In contrast, DVC has no limits on the size of the data it can manage. And this is for a simple reason: DVC does not store data on its server. Instead, with DVC you store data in your preferred storage unit, such as Cloud Storage, Amazon S3, Azure Blob Storage, Drive, SFTP, etc. For its part, DVC will automatically save a file of very little weight so that you know where your data has been saved (location, name, etc.).

This way, when you train a model you can refer to the data it was trained on. Since DVC saves this reference to the location where the data is stored, you know what data the model has been trained with.

On the other hand, in addition to allowing for data versioning in a simple way and being agnostic to the platform where the data is stored, DVC also offers a series of very interesting features:

  • It is agnostic to the language we are using. Come on, it serves us whether we use Python, R, Julia or any other language. This is a point that makes its implementation in organizations much easier.
  • It allows the creation of simple data pipelines, in such a way that everyone can visualize the data pipeline in the form of a DAG and, of course, also reproduce it. In addition, each step of the datapipeline is only executed in the event that an element of it (data or file) has been modified, so it allows a much more efficient execution (we will see this issue later).
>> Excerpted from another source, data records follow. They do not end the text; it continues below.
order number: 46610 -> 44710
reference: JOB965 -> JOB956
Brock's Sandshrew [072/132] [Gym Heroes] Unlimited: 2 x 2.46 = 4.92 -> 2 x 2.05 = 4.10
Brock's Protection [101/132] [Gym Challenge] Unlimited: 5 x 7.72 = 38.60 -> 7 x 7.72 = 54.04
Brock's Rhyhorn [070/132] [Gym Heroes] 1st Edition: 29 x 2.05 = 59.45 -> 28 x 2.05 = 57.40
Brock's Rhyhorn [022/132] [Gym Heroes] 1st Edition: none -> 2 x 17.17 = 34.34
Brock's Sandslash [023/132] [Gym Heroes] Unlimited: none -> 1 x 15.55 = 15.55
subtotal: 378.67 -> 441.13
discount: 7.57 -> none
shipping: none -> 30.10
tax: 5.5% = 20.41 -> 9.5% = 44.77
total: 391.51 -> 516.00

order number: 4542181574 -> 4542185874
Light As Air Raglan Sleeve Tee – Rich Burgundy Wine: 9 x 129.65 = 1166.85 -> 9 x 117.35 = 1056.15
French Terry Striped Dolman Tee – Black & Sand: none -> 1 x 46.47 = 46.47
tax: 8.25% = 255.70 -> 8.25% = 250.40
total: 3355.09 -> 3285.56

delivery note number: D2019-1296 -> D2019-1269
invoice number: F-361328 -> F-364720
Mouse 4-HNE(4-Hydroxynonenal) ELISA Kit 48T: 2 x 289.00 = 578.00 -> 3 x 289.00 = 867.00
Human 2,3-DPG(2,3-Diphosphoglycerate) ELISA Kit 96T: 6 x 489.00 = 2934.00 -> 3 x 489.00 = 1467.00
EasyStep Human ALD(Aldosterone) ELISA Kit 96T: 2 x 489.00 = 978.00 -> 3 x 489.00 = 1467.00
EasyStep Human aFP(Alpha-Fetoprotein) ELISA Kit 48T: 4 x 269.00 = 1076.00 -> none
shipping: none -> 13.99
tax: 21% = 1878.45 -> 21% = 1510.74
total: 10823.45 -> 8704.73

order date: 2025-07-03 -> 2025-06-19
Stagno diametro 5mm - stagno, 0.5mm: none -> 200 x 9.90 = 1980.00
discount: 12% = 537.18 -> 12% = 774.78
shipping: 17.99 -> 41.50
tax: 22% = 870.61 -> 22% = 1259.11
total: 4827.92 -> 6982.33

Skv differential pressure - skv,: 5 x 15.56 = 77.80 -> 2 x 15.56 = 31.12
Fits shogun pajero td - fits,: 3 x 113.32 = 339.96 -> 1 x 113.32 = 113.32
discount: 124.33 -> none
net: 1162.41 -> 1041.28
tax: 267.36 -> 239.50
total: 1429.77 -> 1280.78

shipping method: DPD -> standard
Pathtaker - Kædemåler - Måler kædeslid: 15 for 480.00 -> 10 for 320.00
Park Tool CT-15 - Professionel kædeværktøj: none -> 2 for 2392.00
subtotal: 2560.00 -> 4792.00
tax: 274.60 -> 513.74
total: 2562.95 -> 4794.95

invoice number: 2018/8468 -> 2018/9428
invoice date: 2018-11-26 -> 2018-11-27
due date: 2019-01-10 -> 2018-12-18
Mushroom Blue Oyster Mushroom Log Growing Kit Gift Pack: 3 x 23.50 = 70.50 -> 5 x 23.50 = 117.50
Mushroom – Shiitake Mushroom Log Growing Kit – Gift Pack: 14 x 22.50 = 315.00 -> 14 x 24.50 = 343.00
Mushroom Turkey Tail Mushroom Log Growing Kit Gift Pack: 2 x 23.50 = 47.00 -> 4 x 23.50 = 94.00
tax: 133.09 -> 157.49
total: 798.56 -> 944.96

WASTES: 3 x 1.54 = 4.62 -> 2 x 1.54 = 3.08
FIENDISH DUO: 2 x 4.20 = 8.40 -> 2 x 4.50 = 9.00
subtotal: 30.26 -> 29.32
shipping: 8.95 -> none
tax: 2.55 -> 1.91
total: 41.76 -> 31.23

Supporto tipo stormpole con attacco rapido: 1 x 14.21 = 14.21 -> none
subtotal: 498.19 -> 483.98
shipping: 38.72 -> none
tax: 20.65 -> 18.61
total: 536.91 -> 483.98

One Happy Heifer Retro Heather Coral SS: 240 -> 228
With that said, let’s see how to get our data versioning system up and running with DVC. Let’s get to it!

Getting started with DVC

DVC Installation

First of all, you will need to download DVC which you can do from this page. Once you have downloaded it, you can run the following command in the console:

dvc version

If this returns any code like the following, then DVC is installed correctly:

DVC Install

Using DVC for the first time

Now that we have DVC installed, let’s initialize our repository with Github. If you don’t know Github in depth, if you are an R user I recommend this post and, if you use Python or any other language, I recommend this post.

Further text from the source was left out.